| What to do |
Below this sentence is a listing; return exactly its lines from the one with "[619,109,646,123] GB -> (989, 129) none" to the one with "[585,971,612,985] GB -> (1001, 549) none", both kept, and nothing more.

| Given data |
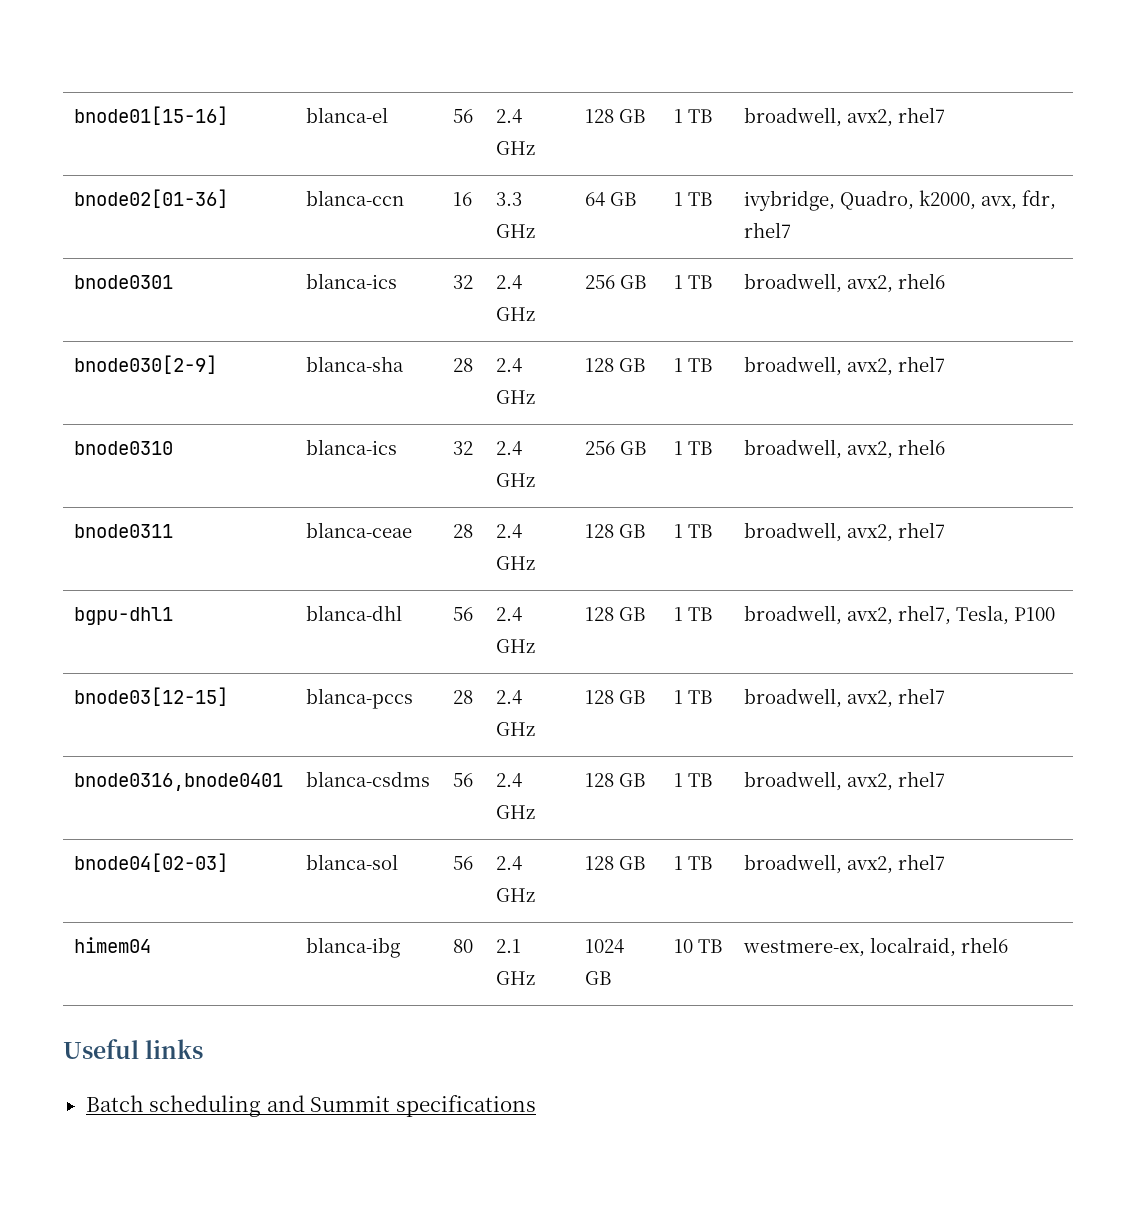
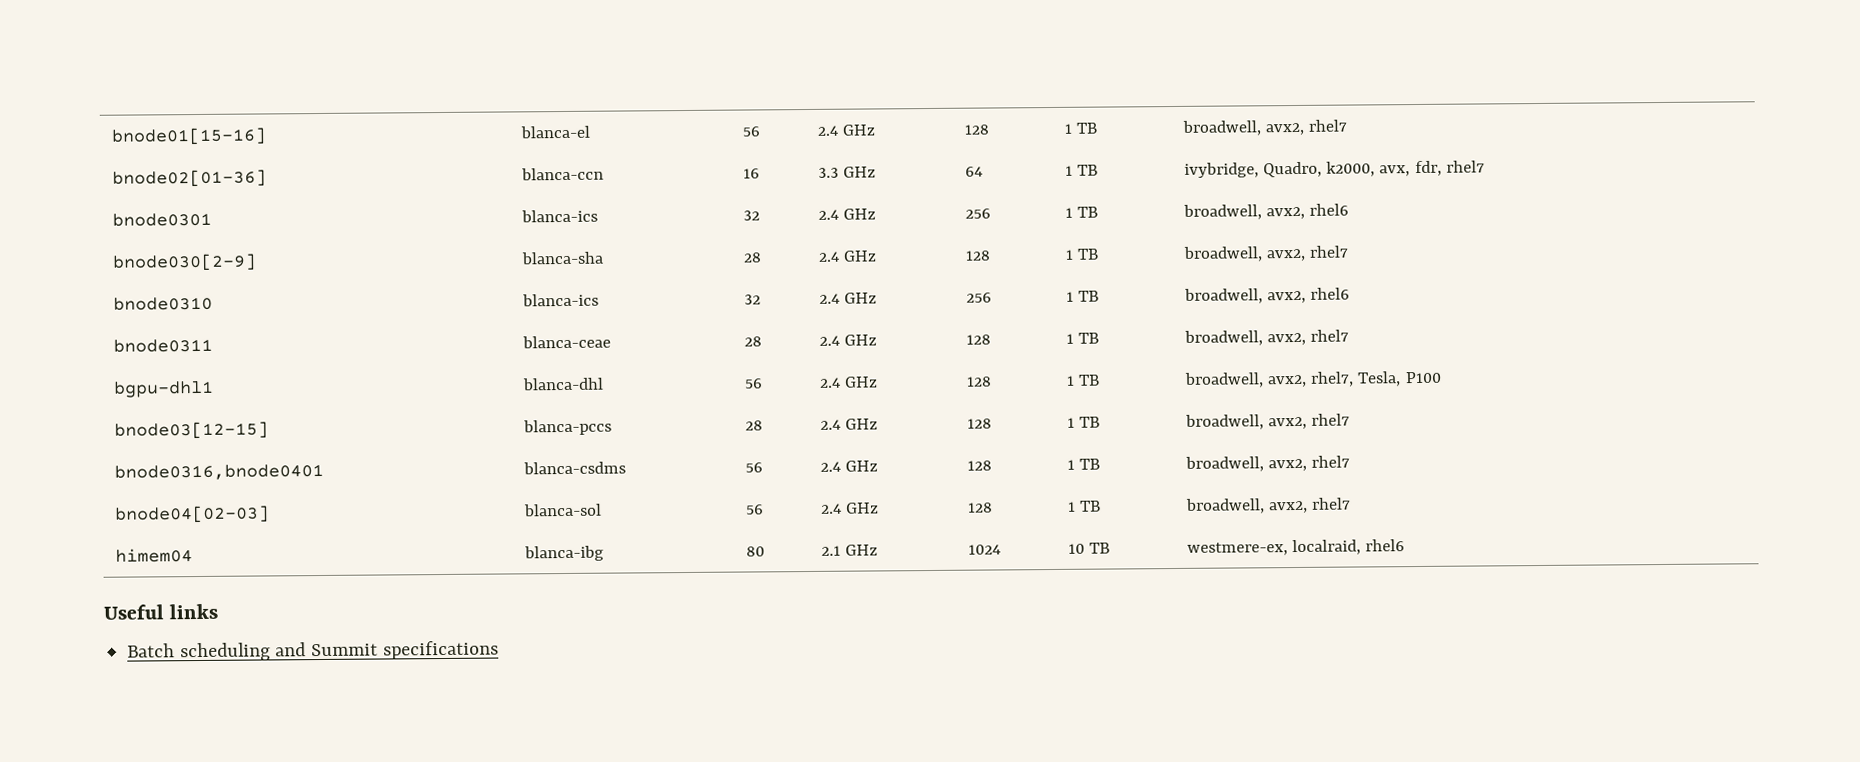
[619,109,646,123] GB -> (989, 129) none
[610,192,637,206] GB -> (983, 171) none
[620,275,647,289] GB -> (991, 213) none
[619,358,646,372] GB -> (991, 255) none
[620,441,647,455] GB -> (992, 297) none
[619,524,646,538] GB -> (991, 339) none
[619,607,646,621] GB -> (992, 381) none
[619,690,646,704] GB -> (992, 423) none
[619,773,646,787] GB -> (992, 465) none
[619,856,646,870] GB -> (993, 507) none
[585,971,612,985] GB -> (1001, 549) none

--

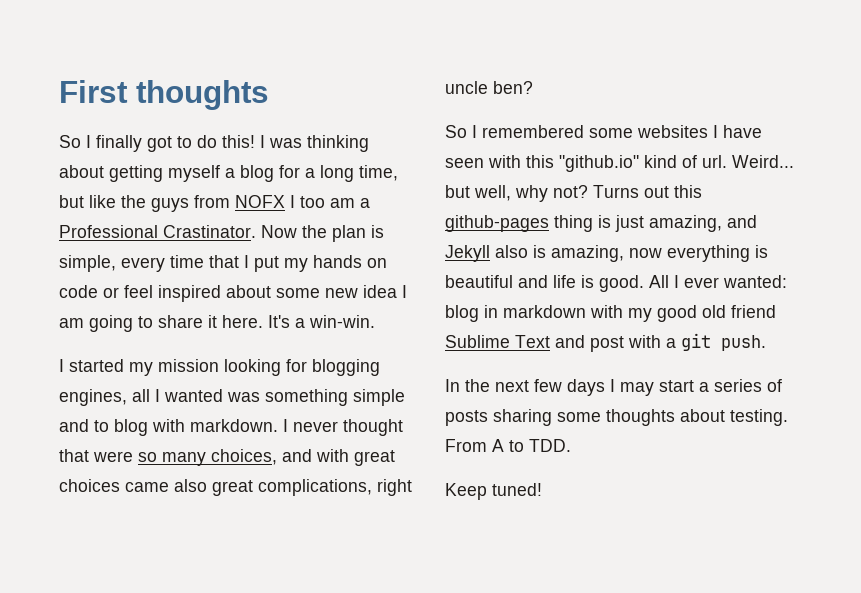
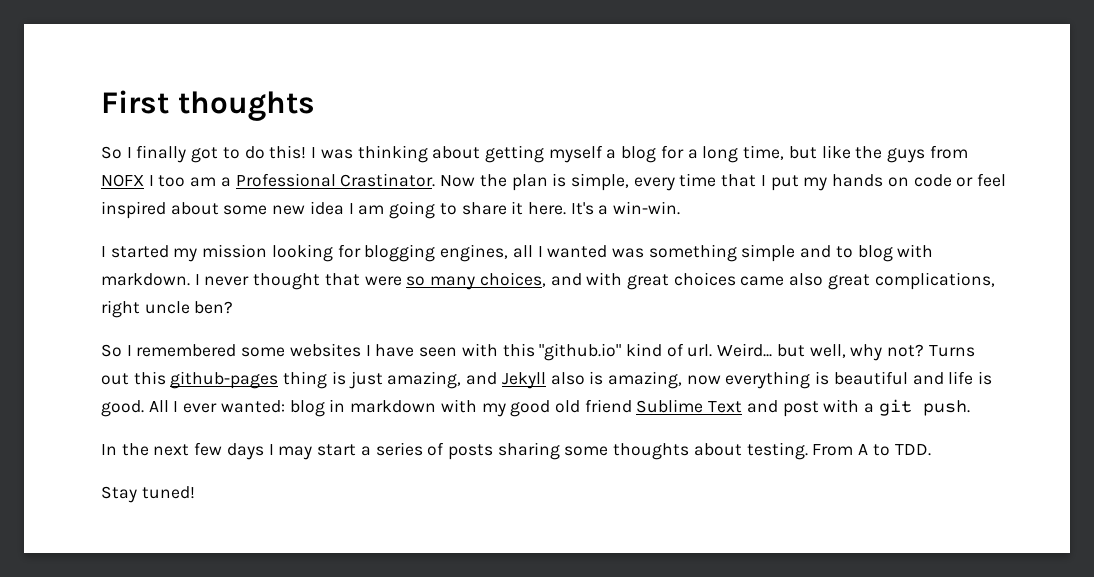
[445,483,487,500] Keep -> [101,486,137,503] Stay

| Output below |
[619,109,646,123] GB -> (989, 129) none
[610,192,637,206] GB -> (983, 171) none
[620,275,647,289] GB -> (991, 213) none
[619,358,646,372] GB -> (991, 255) none
[620,441,647,455] GB -> (992, 297) none
[619,524,646,538] GB -> (991, 339) none
[619,607,646,621] GB -> (992, 381) none
[619,690,646,704] GB -> (992, 423) none
[619,773,646,787] GB -> (992, 465) none
[619,856,646,870] GB -> (993, 507) none
[585,971,612,985] GB -> (1001, 549) none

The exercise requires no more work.